L'Explication Prémisse
La convention de branche fixe, pour l'ensemble des entreprises d'un secteur professionnel ou d'un territoire, des règles minimales concernant l'emploi et le travail des salariés (salaires minima, classifications, durée du travail, contrats précaires, égalité professionnelle, etc.). Pour les 13 sujets listés par l'article (salaires minima, classifications, financement paritaire, formation, garanties complémentaires, temps de travail, CDD/mission, CDI de chantier, égalité femmes/hommes, période d'essai, transmission des contrats entre entreprises, mise à disposition de salariés temporaires, portage salarial), la convention de branche ou l'accord couvrant un champ plus large l'emporte sur la convention d'entreprise — qu'elle soit antérieure ou postérieure — sauf si la convention d'entreprise assure, par ensemble, des garanties au moins équivalentes sur la même matière. Autrement dit, la branche fixe des minima obligatoires sur ces sujets, mais l'entreprise peut déroger si elle apporte des garanties globalement équivalentes (ou meilleures).

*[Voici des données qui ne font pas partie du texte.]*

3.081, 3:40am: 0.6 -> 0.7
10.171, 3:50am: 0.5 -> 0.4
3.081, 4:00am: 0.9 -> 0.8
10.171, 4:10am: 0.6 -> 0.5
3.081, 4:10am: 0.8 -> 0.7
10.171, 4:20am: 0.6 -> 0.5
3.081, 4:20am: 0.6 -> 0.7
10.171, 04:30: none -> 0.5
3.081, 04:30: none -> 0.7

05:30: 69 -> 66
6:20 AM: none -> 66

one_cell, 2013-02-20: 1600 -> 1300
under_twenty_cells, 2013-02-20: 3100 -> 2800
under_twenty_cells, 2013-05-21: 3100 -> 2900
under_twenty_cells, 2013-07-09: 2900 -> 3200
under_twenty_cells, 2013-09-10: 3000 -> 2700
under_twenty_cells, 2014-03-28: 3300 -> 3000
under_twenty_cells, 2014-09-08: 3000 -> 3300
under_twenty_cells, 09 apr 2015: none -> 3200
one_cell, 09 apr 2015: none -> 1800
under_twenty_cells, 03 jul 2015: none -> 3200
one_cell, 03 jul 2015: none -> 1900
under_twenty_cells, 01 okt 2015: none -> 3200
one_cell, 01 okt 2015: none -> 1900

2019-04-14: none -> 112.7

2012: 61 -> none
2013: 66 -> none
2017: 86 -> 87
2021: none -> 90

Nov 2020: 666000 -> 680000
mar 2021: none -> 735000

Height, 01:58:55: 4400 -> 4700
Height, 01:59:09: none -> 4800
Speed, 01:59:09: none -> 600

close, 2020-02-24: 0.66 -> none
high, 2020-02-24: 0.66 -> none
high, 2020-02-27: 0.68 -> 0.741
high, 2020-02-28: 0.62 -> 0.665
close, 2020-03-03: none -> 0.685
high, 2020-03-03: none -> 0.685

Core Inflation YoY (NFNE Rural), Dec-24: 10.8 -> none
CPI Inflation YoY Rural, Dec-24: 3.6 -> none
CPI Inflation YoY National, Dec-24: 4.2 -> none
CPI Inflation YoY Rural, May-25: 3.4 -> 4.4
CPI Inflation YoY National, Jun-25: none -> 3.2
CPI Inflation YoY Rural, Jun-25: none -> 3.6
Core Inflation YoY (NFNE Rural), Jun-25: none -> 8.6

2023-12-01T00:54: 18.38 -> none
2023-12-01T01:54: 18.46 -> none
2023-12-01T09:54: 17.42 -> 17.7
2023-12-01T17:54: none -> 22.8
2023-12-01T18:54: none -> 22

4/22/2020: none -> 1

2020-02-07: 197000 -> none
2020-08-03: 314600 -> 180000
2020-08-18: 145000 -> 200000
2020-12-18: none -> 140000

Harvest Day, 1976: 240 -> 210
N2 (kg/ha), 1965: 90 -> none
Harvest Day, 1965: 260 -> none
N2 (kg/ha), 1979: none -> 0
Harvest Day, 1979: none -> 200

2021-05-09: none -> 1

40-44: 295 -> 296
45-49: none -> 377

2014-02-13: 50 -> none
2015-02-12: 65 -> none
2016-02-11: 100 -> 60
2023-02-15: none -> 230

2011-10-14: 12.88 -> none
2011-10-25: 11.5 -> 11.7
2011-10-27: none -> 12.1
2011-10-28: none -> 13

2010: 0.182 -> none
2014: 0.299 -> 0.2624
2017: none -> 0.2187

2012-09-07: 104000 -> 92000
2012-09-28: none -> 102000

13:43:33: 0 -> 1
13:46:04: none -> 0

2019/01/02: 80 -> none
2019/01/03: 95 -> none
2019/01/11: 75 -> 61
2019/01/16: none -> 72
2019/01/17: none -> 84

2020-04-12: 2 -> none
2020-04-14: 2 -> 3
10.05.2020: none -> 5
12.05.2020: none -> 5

Une branche de la métallurgie fixe des salaires minima hiérarchiques pour les ouvriers et les techniciens (ex. : salaire minimum ouvrier = 1 800 €). Une PME du secteur disposait d'une convention d'entreprise avec un salaire minimum de 1 700 €. À l'entrée en vigueur de la nouvelle convention de branche, la PME doit appliquer le minimum de branche (1 800 €). Elle pourrait toutefois maintenir son dispositif uniquement si sa convention d'entreprise offre, globalement et pour la même matière, des garanties au moins équivalentes (par exemple un salaire de base légèrement inférieur mais compensé par une prime régulière et des avantages en nature évalués comme au moins équivalents) — ce qui est souvent difficile à justifier.
- La convention de branche définit des conditions obligatoires d'emploi et de travail pour la branche.
- L'article énumère 13 matières précises (salaires minima, classifications, financements paritaires et formation, garanties complémentaires, temps de travail, CDD/intérim, CDI de chantier, égalité professionnelle, période d'essai, transmission des contrats, mise à disposition, portage salarial).
- Pour ces 13 matières, la convention de branche (ou un accord couvrant un champ territorial/professionnel plus large) prime sur la convention d'entreprise, même si la convention d'entreprise est antérieure ou postérieure.
- La convention d'entreprise peut toutefois déroger si elle assure des garanties au moins équivalentes — l'équivalence s'apprécie par ensemble de garanties se rapportant à la même matière.
- La primauté s'applique lorsqu'un accord de branche couvre un champ plus large (territoire ou profession) que l'accord d'entreprise.
- La comparaison d'équivalence se fait sur l'ensemble des garanties : on compare globalement la protection fournie, pas uniquement un élément isolé.
- En pratique, l'entreprise doit adapter ses accords et sa paie aux minima et règles de branche sous peine de contentieux ou d'intervention de l'inspection du travail/organisations syndicales.